Still trickled the waters of the fountain in Madison Forest through the dim evening aisles of the shattered forest. A solemn hush fell over the dead world; night was at hand.
"Come, let's be going," spoke the man, his voice lowered in spite of himself, the awe of the Infinite Unknown upon him. "We can eat in the banca on the way. With the tide behind us, as it will be, we ought to get home by morning. And I'll be mighty glad never to see this place again!"
He slung a sack of cartridges over his shoulder and picked up one of the cord loops of the bag wherein lay their treasure-trove. Beatrice took the other.
"I'm ready," said she. Thus they started.
All at once she stopped short.
"Hark! What's that?" she exclaimed under her breath.
Far off to northward, plaintive, long-drawn and inexpressibly mournful, a wailing cry reechoed in the wilderness—fell, rose, died away, and left the stillness even more ghastly than before.
Stern stood rooted. In spite of all his aplomb and matter-of-fact practicality, he felt a strange thrill curdle through his blood, while on the back of his neck the hair drew taut and stiff.
"What is it?" asked Beatrice again.
"That? Oh, some bird or other, I guess. It's nothing. Come on!"
Again he started forward, trying to make light of the cry; but in his heart he knew it well.

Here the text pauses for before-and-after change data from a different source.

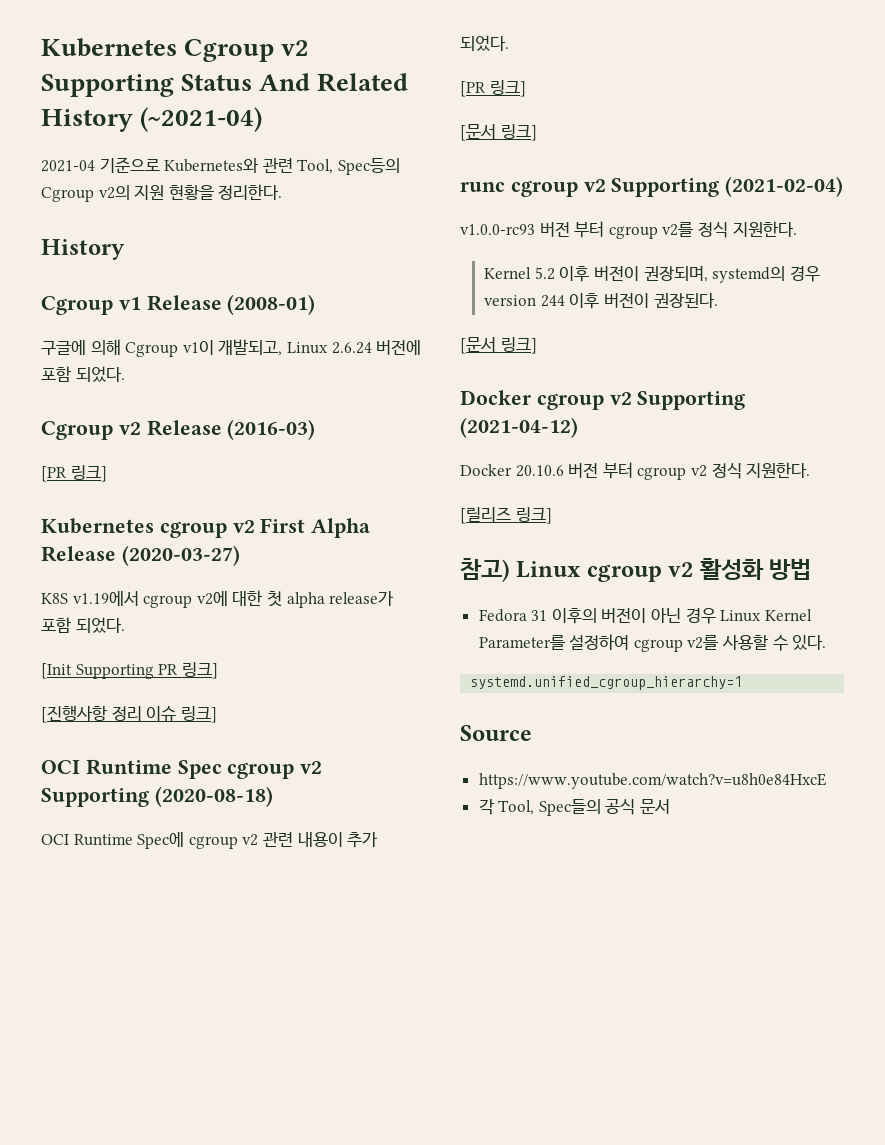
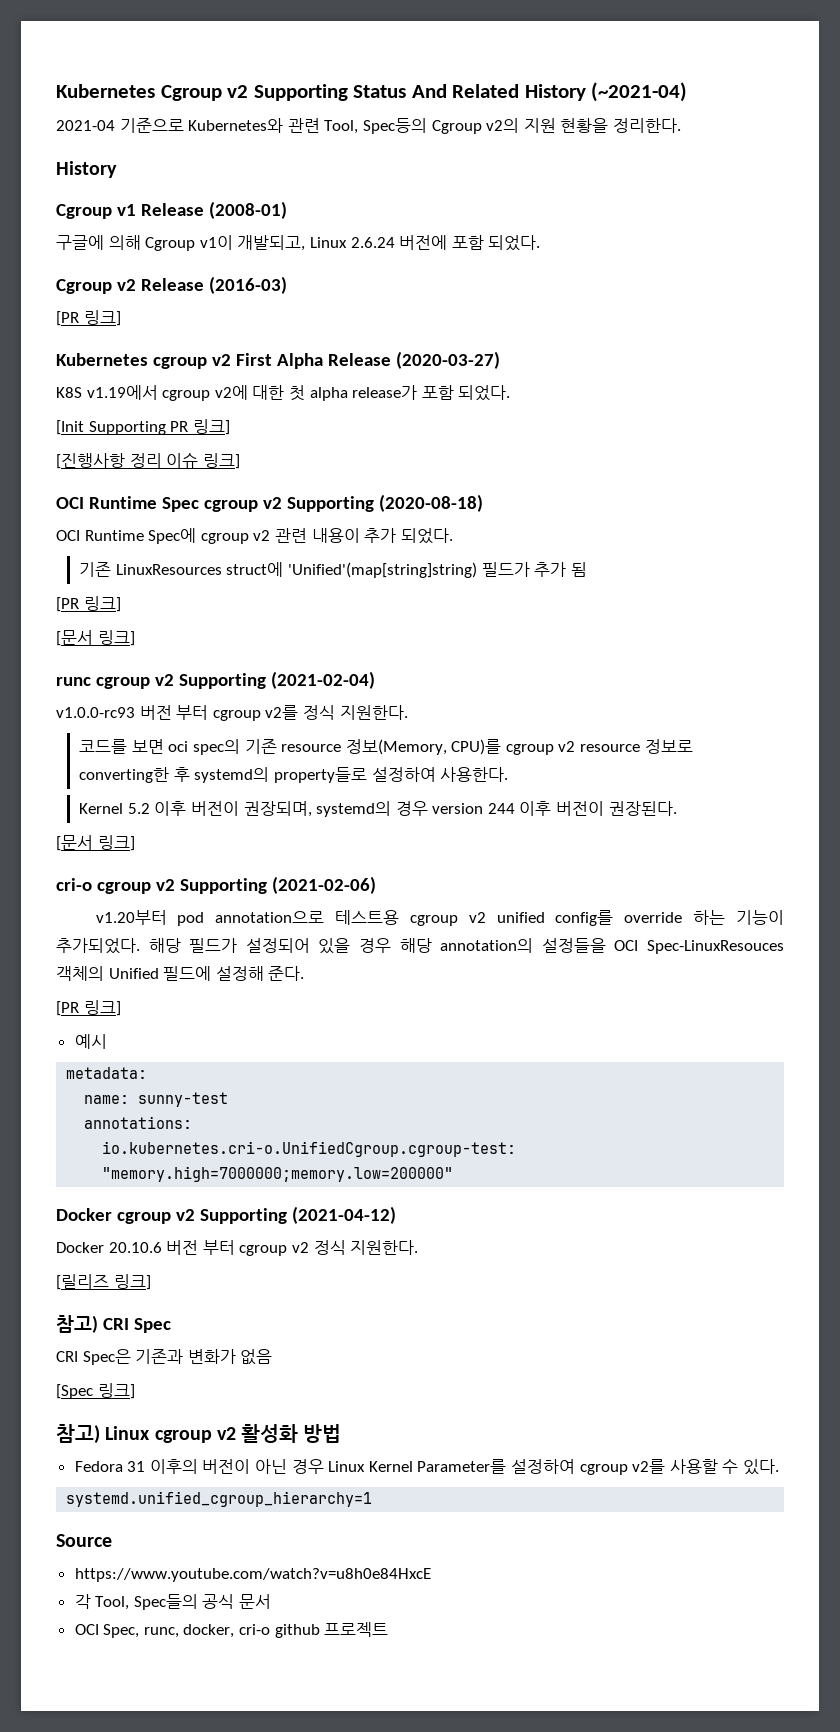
(509, 43) none -> [79,562,587,578] // 기존 LinuxResources struct에 'Unified'(map[string]string) 필드가 추가 됨
(797, 229) none -> [79,739,693,755] [79,767,509,783] // 코드를 보면 oci spec의 기존 resource 정보(Memory, CPU)를 cgroup v2 resource 정보로 converting한 후 systemd의 property들로 설정하여 사용한다.
(537, 345) none -> [56,876,376,894] [95,910,785,926] [56,938,785,954] [56,966,305,981] [56,1000,121,1016] [74,1034,107,1049] [66,1067,148,1079] [84,1092,229,1107] [84,1116,193,1129] [102,1141,517,1157] [102,1166,454,1182] // cri-o cgroup v2 Supporting (2021-02-06) // v1.20부터 pod annotation으로 테스트용 cgroup v2 unified config를 override 하는 기능이 추가되었다. 해당 필드가 설정되어 있을 경우 해당 annotation의 설정들을 OCI Spec-LinuxResouces 객체의 Unified 필드에 설정해 준다. // [PR 링크] // 예시 // metadata: // name: sunny-test // annotations: // io.kubernetes.cri-o.UnifiedCgroup.cgroup-test: "memory.high=7000000;memory.low=200000"
(552, 515) none -> [56,1315,171,1333] [56,1349,273,1365] [56,1383,135,1399] // 참고) CRI Spec // CRI Spec은 기존과 변화가 없음 // [Spec 링크]
(671, 806) none -> [74,1622,389,1638] // OCI Spec, runc, docker, cri-o github 프로젝트

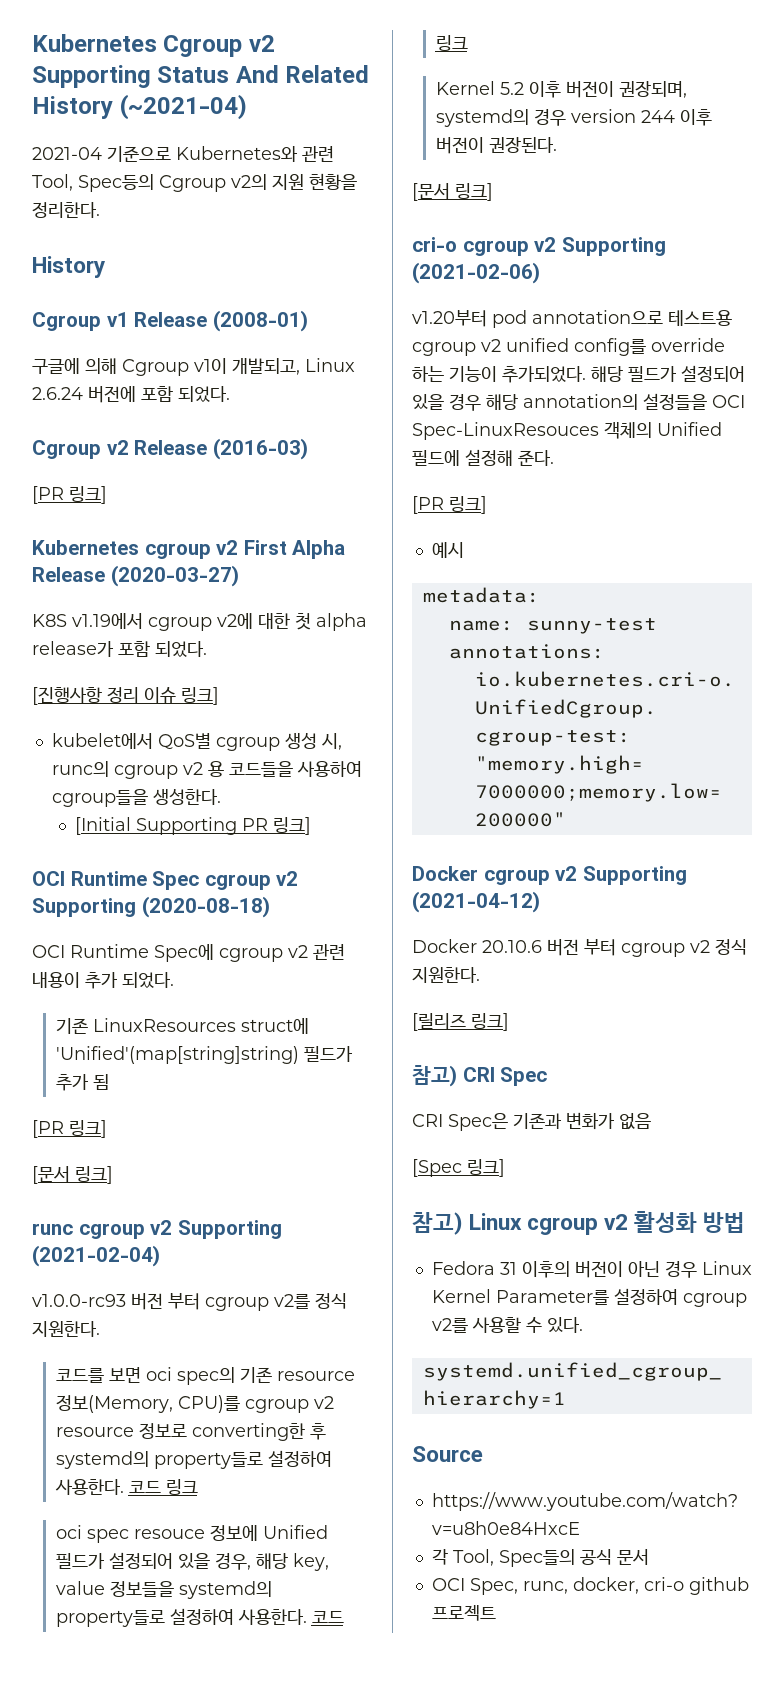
[56,419,230,435] // [Init Supporting PR 링크] -> (207, 649) none
(240, 461) none -> [51,733,342,751] [51,761,362,779] [51,789,221,807] [75,817,312,835] // kubelet에서 QoS별 cgroup 생성 시, runc의 cgroup v2 용 코드들을 사용하여 cgroup들을 생성한다. // [Initial Supporting PR 링크]
(509, 774) none -> [128,1479,198,1495] [55,1525,328,1543] [55,1552,329,1571] [55,1581,272,1599] [55,1608,344,1627] [435,35,468,51] 코드 링크 // oci spec resouce 정보에 Unified 필드가 설정되어 있을 경우, 해당 key, value 정보들을 systemd의 property들로 설정하여 사용한다. 코드 링크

A thousand years before, far in the wilds near Ungava Bay, in Labrador, he had heard the same plaintive, starving call—and he remembered still the deadly peril, the long fight, the horror that had followed.
He knew the cry; and his soul quivered with the fear of it; fear not for himself, but for the life of this girl whose keeping lay within the hollow of his hand.
For the long wail that had trembled across the vague spaces of the forest, affronting the majesty and dignity of night and the coming stars with its blood-lusting plaint of famine, had been none other than the summons to the hunt, the news of quarry, the signal of a gathering wolf-pack on their trail.